[Before and after images]
╔══

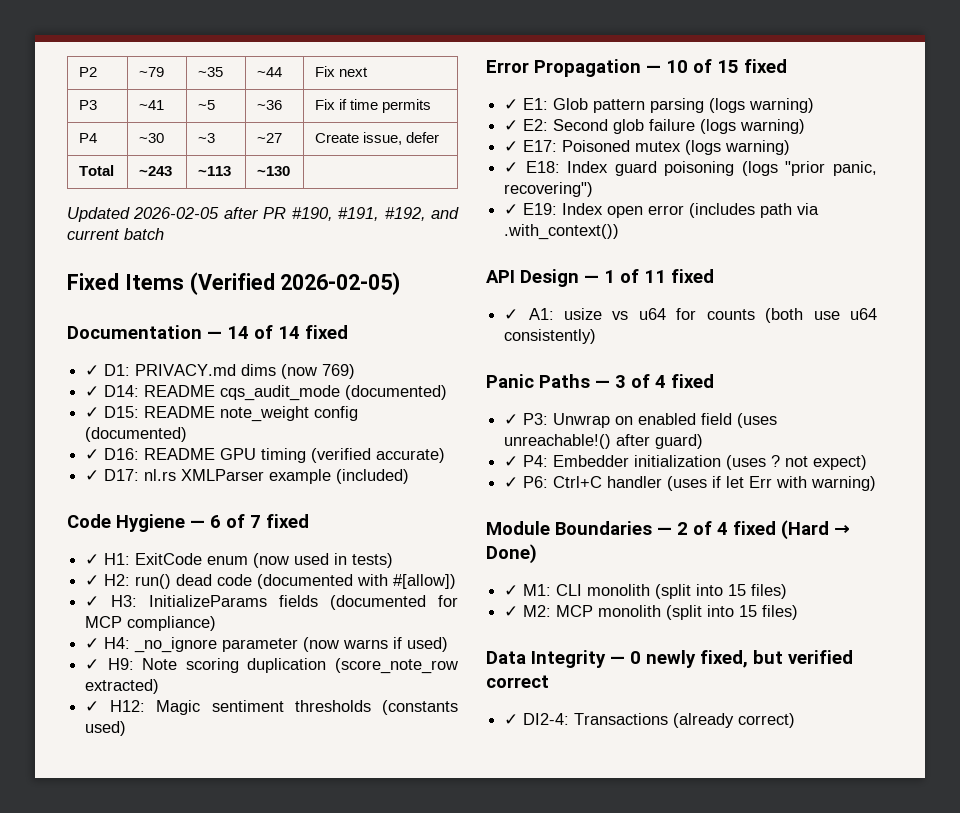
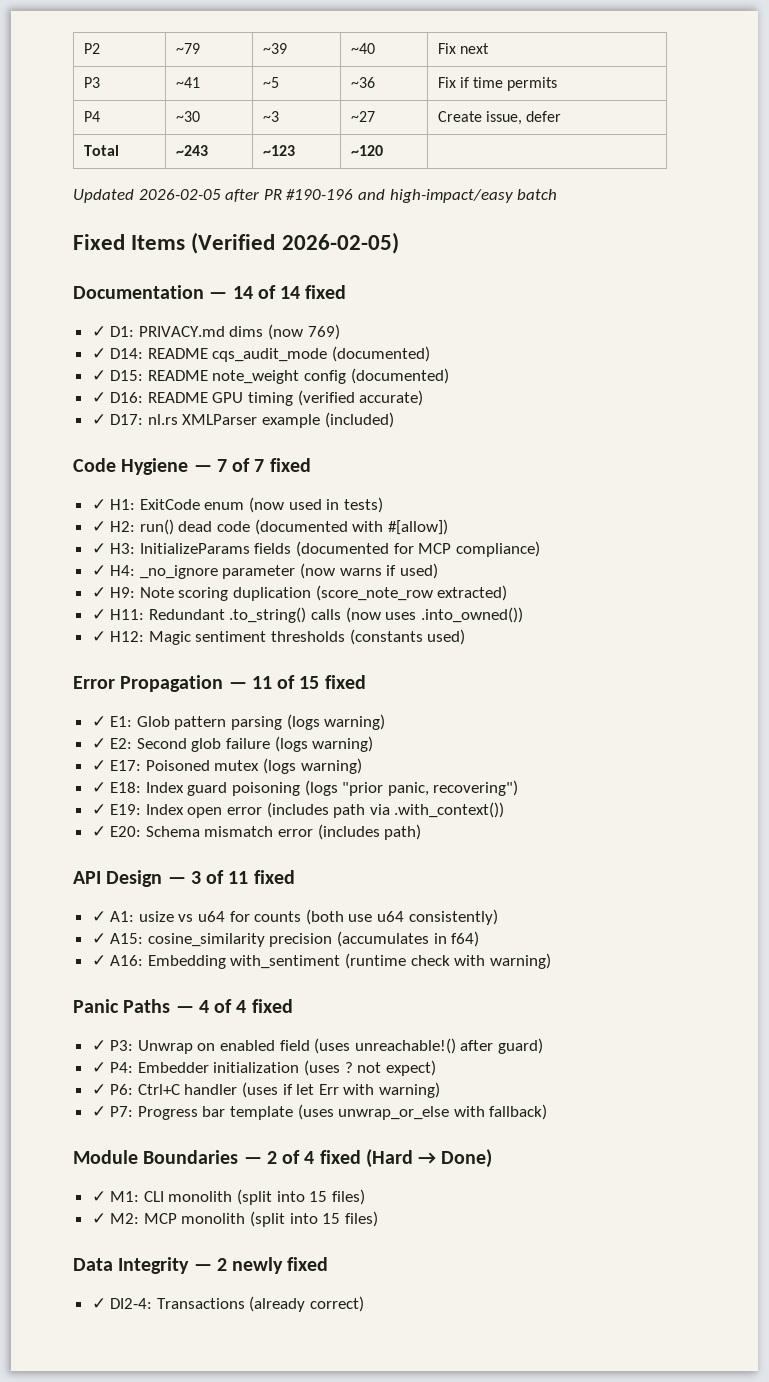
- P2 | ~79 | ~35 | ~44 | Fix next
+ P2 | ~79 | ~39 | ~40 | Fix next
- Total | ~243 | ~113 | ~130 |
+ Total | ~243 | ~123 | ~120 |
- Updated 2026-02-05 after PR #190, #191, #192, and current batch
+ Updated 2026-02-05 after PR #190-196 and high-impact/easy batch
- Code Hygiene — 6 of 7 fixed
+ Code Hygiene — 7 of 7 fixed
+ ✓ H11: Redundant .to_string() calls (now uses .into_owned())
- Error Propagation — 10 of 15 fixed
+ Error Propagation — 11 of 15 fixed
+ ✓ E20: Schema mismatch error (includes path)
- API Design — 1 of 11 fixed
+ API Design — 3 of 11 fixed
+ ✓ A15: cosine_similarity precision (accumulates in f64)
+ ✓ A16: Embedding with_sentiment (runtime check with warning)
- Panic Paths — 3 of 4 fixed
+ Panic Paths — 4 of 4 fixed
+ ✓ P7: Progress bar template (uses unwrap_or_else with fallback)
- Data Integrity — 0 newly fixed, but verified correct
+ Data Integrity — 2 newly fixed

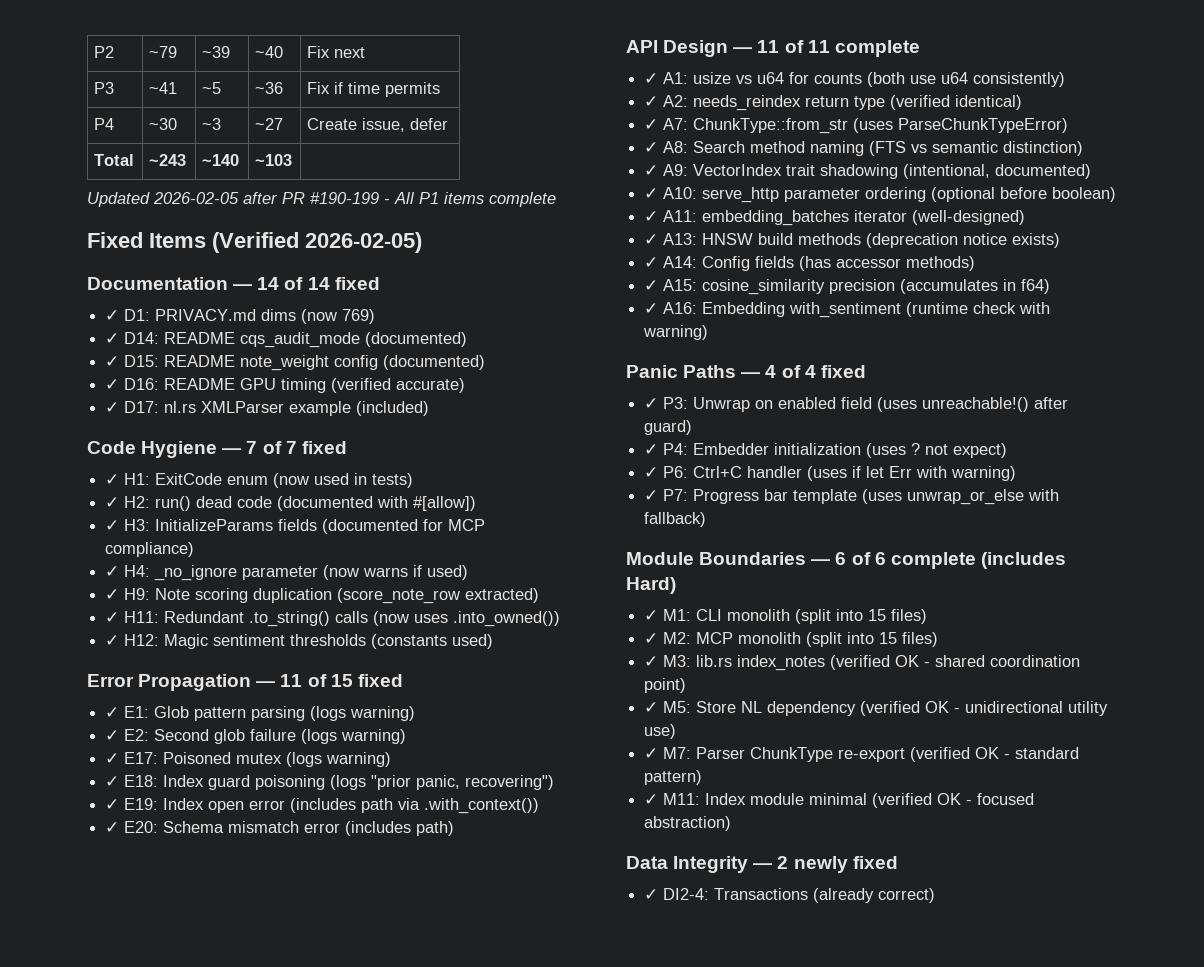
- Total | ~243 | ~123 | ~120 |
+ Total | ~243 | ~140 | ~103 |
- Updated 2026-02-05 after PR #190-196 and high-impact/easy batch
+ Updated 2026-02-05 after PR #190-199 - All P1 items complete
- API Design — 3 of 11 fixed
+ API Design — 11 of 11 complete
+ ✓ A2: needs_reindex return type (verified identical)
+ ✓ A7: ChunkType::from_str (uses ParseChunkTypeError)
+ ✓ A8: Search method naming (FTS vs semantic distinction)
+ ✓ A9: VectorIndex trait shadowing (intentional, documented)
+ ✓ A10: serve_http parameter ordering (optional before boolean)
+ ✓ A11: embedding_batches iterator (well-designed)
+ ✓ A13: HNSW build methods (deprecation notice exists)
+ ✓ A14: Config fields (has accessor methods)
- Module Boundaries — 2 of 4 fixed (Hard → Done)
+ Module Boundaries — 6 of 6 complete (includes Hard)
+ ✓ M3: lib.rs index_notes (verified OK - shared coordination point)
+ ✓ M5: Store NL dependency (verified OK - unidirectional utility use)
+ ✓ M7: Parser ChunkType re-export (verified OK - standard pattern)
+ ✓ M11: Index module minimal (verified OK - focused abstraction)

╚══
╔══

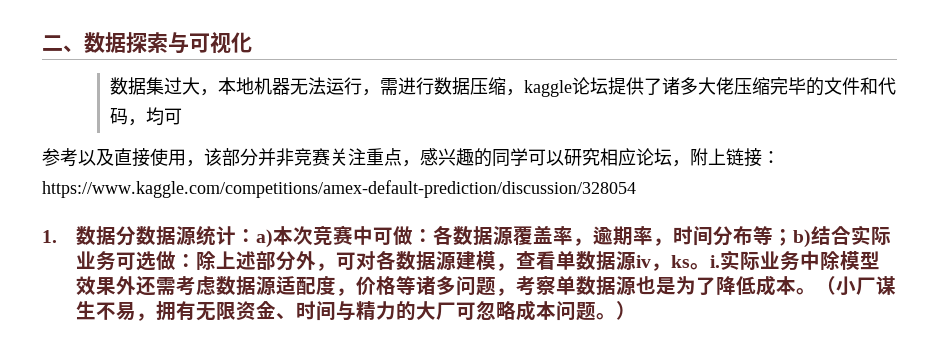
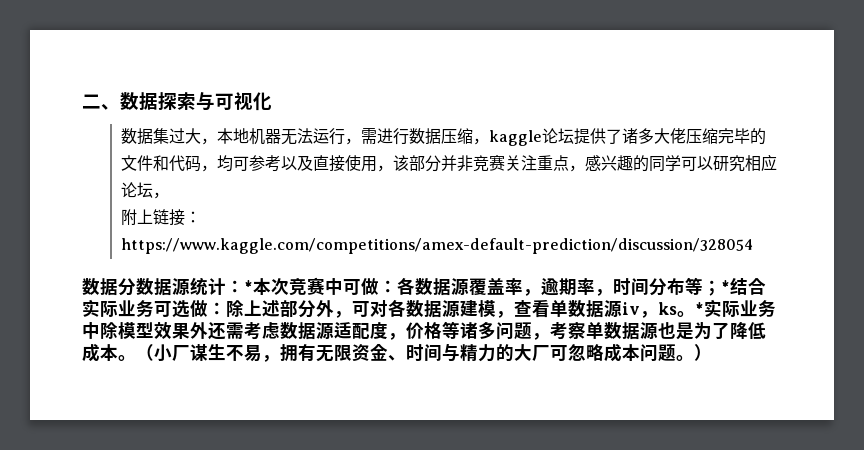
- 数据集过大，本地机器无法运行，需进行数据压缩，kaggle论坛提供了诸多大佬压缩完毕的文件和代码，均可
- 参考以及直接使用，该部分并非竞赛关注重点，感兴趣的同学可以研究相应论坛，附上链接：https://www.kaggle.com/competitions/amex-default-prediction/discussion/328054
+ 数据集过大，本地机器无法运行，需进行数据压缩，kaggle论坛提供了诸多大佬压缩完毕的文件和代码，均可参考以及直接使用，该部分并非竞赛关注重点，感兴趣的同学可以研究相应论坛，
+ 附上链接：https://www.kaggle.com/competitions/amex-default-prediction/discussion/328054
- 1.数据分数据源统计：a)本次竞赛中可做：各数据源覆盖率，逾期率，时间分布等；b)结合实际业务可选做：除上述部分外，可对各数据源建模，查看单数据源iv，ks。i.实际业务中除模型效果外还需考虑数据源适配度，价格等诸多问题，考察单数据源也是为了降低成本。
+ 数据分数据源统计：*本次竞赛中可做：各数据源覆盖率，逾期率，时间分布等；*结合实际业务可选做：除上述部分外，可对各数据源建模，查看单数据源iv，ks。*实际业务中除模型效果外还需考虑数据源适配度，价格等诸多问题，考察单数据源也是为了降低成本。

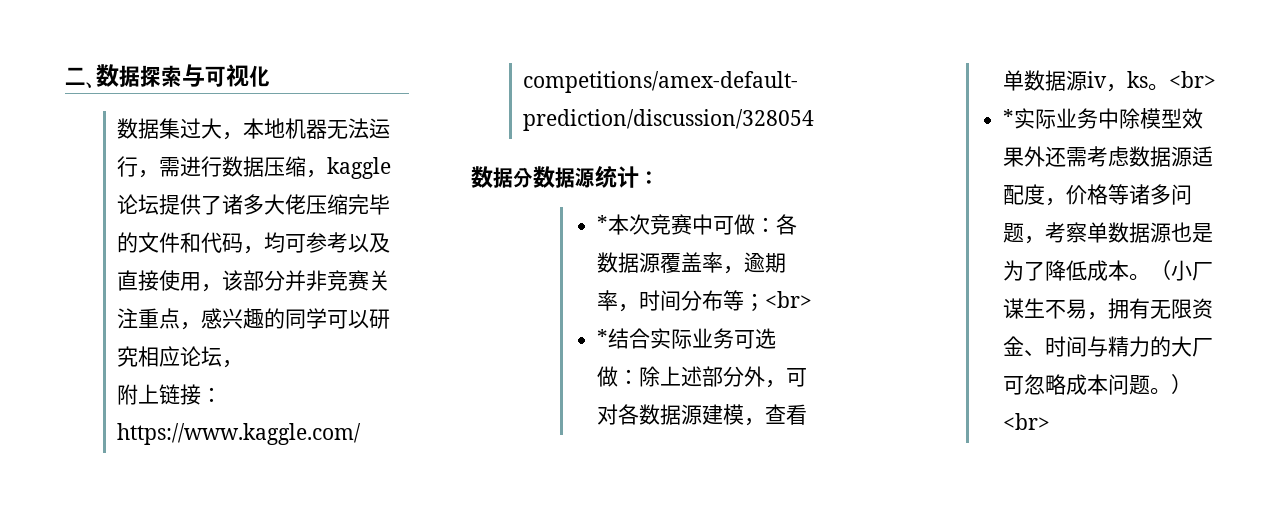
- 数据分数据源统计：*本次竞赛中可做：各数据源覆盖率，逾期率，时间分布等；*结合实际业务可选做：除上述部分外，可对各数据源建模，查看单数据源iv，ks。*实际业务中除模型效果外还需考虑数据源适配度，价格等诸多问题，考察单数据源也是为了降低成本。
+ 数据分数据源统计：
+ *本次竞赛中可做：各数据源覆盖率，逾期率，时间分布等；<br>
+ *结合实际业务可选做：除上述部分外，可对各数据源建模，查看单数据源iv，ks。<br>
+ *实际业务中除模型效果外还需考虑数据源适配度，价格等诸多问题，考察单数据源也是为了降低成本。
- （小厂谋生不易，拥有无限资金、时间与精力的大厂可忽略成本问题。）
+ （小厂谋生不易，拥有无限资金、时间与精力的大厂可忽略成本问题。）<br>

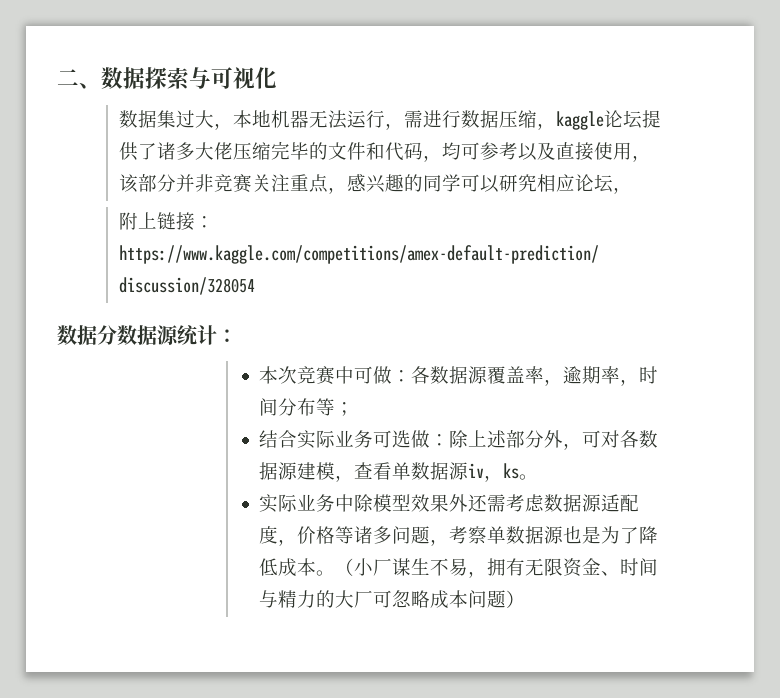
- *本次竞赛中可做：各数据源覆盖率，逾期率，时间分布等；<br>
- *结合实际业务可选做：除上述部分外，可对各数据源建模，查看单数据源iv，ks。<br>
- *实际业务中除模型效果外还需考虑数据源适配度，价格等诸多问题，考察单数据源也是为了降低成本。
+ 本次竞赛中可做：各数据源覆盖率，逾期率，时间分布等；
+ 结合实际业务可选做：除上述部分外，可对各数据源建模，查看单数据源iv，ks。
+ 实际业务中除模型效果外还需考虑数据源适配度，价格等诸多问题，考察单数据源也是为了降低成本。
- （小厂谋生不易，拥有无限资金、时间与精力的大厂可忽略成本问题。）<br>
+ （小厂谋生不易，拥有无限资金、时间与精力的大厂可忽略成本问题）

╚══
╔══

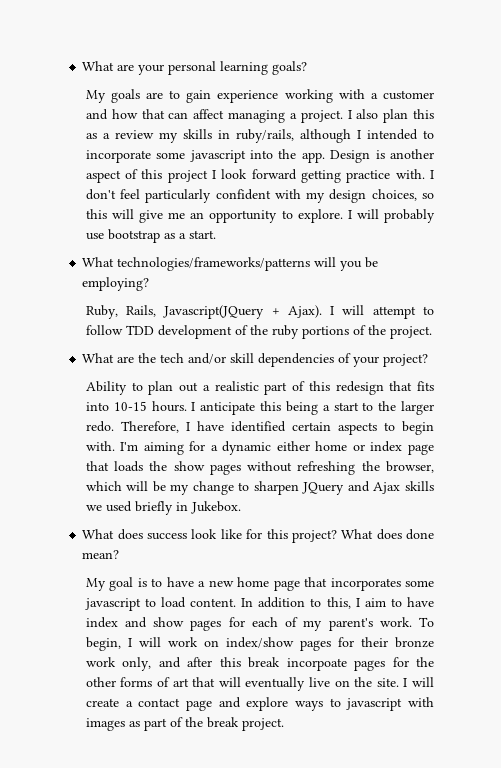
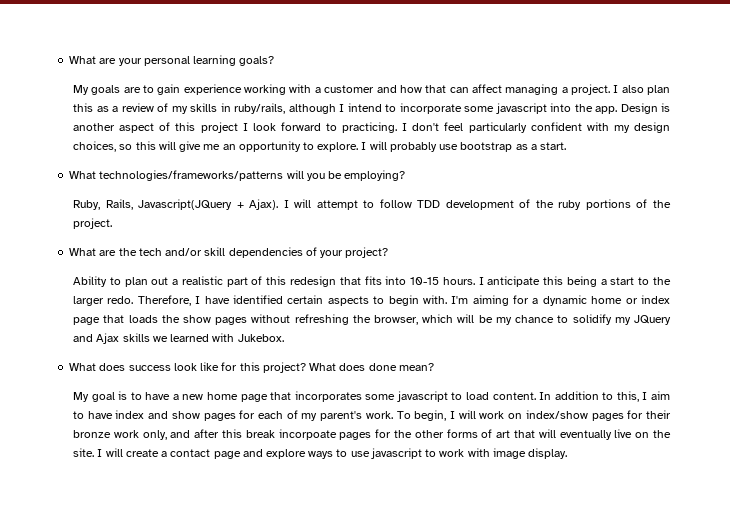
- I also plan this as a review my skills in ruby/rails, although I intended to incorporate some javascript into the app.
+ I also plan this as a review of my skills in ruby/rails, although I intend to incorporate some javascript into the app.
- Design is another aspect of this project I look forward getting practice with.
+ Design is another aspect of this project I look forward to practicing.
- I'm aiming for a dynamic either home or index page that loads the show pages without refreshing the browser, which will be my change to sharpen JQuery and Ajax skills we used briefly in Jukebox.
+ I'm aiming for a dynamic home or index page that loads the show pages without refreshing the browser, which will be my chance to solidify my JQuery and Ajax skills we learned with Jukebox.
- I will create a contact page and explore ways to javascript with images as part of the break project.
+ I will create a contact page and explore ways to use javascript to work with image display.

╚══

**Task to complete**. Among the entries above, locate the line with "error (includes path)" and the line with "- Total | ~243 | ~123 | ~120 |". Give those two lines and all lines between them again, exactly, leaving out the pictures.

**Answer space**.
+ ✓ E20: Schema mismatch error (includes path)
- API Design — 1 of 11 fixed
+ API Design — 3 of 11 fixed
+ ✓ A15: cosine_similarity precision (accumulates in f64)
+ ✓ A16: Embedding with_sentiment (runtime check with warning)
- Panic Paths — 3 of 4 fixed
+ Panic Paths — 4 of 4 fixed
+ ✓ P7: Progress bar template (uses unwrap_or_else with fallback)
- Data Integrity — 0 newly fixed, but verified correct
+ Data Integrity — 2 newly fixed

- Total | ~243 | ~123 | ~120 |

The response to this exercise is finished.